Why does Siraj look like he's on the verge of having a breakdown
with 60,000 Images, what is the Time Taken to train with your recommended Deep Learning PC
Thanks dude
I Really appreciate your work
Could you please provide us with a video comparing tensorflow and pytorch?
Just use Google Colab, it's free and you can use the TPU!!!
Why don't you use AMD GPUs? For example, RX570/580. Have you tried ROCm?
Thanks for the cheapest but what about the best .
I want to warn everybody who is going to follow those recommendations and buy a gtx 1650.
4gb memory is absolutely not enough!
I used 1060ti with 6gb for a long time. I would say 6gb is often not enough. Some large models won't train even with batch_size=1.
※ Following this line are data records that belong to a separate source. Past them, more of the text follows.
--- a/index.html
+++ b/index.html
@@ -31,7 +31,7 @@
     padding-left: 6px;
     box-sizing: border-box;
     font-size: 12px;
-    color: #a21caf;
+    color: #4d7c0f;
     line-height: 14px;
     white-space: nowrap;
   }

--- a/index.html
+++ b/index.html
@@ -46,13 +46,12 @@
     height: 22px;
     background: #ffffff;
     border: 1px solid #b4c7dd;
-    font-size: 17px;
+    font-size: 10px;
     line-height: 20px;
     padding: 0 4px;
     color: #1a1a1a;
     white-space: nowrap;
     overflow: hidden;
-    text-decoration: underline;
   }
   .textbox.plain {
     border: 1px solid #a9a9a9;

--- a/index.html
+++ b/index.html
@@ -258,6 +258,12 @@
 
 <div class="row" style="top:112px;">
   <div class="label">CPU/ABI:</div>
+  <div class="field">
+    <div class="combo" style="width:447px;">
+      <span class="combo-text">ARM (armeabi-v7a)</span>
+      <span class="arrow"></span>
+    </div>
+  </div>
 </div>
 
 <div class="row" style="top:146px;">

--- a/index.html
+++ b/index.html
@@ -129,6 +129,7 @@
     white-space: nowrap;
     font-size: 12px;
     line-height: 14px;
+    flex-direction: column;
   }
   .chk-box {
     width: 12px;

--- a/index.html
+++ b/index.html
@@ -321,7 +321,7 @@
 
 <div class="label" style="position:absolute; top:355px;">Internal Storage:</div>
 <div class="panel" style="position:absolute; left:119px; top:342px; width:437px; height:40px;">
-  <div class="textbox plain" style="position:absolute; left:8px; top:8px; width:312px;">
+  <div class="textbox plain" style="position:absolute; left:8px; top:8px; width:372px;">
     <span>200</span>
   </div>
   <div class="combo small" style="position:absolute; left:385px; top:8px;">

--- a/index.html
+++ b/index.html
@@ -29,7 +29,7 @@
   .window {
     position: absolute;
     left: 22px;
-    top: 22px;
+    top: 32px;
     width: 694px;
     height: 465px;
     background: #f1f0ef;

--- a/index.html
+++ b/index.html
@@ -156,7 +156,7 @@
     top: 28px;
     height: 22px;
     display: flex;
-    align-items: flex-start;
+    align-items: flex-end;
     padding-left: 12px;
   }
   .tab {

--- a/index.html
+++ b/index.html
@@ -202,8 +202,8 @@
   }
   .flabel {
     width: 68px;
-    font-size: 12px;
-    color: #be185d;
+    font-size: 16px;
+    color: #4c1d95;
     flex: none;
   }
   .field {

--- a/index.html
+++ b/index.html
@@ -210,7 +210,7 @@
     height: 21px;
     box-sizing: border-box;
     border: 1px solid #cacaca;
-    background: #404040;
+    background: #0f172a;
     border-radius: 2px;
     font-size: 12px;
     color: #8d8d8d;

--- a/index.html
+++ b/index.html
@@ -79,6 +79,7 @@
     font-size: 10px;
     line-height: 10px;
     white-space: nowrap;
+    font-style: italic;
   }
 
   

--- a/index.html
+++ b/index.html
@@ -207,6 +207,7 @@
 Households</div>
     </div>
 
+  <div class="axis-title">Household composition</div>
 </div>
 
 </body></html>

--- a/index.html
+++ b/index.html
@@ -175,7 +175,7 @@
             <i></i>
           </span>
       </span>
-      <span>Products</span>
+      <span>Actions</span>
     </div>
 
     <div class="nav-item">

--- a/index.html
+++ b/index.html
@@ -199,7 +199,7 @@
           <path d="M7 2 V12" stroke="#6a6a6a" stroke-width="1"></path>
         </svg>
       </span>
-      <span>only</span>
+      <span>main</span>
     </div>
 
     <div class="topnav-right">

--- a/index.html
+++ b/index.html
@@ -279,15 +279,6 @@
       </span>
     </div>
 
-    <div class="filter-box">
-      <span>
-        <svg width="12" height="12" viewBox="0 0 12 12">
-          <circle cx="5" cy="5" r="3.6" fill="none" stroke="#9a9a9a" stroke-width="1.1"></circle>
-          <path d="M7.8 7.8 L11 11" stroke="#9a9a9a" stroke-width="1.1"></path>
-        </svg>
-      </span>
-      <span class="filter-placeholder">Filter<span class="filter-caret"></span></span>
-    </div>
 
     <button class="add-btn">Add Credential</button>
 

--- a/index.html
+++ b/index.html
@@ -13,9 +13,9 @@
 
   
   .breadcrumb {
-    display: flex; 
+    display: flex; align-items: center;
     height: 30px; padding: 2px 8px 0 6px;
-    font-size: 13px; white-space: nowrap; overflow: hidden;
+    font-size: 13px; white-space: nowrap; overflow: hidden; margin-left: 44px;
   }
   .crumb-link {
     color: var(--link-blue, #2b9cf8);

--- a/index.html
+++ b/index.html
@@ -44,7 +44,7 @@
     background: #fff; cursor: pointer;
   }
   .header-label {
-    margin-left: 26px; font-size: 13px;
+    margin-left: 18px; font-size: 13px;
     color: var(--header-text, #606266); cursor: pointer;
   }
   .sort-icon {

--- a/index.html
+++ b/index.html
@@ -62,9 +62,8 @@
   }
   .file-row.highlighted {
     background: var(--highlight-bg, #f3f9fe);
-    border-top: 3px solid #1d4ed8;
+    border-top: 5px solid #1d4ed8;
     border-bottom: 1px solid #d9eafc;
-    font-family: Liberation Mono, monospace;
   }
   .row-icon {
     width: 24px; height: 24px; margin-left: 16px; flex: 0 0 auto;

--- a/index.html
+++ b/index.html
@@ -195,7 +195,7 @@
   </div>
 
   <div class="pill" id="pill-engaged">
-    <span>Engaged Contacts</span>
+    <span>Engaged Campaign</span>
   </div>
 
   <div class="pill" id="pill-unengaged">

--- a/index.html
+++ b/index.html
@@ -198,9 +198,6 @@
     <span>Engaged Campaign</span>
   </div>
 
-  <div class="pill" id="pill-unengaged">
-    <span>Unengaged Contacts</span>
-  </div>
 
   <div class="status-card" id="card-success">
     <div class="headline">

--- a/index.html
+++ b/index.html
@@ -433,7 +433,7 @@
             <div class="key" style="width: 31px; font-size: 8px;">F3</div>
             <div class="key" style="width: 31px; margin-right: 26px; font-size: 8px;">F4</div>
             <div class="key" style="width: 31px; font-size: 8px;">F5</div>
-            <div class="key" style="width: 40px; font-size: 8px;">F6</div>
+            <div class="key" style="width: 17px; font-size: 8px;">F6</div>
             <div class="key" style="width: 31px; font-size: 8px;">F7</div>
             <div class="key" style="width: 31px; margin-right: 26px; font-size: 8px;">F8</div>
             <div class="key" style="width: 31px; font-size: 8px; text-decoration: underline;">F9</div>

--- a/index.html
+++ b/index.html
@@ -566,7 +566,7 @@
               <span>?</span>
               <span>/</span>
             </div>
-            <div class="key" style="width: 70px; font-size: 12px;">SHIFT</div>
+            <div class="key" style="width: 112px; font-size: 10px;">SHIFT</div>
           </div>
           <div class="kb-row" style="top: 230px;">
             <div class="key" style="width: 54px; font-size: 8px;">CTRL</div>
Don't buy GPU with small memory, unless it is very cheap like 1060ti or 1650. Maybe 4gb is enough when you are just starting, but very shortly you are going to need more. Better wait until you are very sure you need one, and use free kaggle's and colab's GPUs.
IMHO the best choice in terms of power/price is 1080ti with 11gb memory. It is about 1.2-1.5 times slower than the most powerful GPUs (which are used on kaggle VMs), and is about 2 times cheaper.
Also, no other GPU have more than 12gb memory (except tesla v100, which costs like 10 1080ti's), so it's current top memory.
I would also notice that the amount of cards matters. You can always buy 2-4 of 1080ti's, and gain 2-4x speedup (you would often train multiple models at a time). So even if you are buying just one GPU, better choose motherboard that supports >1, for the future.
Second best GPU I would say is 2080ti. But it is rather expensive now.
My own workstation for now has 2 cards: 1060ti + 1080ti. The whole computer costed me about $2000.
In the future im gonna add another 1080ti (or maybe 2080ti if it gets cheaper, or I feel richer 🙂
Interesting content
Your little quip about Skynet around 2:15 almost made me spit out my breakfast through my nose. Keep these videos coming!
Great one for cuda optimised c
Am I the only one who came here just to view the comments 😂😂
Thank god, the title doesn't say "Cheapest Deep Learning Course in 2020"
Great one for cuda optimised c
hey can I use rx 580 instead gtx 1650?
AWS
SK Hynix, are the guys whom sell ram to other brands.